Please take the lines from the one holding "text: Ignored Hints" through the one holding "background: #000000 ->" in the data below and copy them exactly.

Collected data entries
※ ※ ※
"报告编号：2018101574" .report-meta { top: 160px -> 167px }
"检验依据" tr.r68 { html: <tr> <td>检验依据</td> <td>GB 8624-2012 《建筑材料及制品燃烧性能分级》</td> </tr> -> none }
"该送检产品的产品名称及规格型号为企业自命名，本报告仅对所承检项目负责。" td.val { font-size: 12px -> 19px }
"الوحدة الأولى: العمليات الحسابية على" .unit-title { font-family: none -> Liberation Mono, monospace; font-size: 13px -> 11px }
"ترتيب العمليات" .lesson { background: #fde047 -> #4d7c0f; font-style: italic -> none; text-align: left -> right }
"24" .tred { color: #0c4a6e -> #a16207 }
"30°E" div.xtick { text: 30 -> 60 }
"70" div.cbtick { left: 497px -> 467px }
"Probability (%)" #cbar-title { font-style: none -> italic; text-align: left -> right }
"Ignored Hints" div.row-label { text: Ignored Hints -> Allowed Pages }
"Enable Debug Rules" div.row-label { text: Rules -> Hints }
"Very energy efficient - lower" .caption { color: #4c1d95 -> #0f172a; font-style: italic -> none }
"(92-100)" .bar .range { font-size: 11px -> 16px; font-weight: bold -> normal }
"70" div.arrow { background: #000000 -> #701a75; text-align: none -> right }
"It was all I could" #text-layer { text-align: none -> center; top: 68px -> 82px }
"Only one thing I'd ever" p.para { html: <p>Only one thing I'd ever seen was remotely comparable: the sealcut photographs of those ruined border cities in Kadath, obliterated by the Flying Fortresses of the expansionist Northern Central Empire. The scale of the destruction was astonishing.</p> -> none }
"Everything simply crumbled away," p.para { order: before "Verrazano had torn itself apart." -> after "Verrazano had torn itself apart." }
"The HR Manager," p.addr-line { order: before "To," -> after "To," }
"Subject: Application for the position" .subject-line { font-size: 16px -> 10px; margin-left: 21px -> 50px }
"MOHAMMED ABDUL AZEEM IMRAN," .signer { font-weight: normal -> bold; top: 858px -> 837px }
※ ※ ※
[Response box]
"Ignored Hints" div.row-label { text: Ignored Hints -> Allowed Pages }
"Enable Debug Rules" div.row-label { text: Rules -> Hints }
"Very energy efficient - lower" .caption { color: #4c1d95 -> #0f172a; font-style: italic -> none }
"(92-100)" .bar .range { font-size: 11px -> 16px; font-weight: bold -> normal }
"70" div.arrow { background: #000000 -> #701a75; text-align: none -> right }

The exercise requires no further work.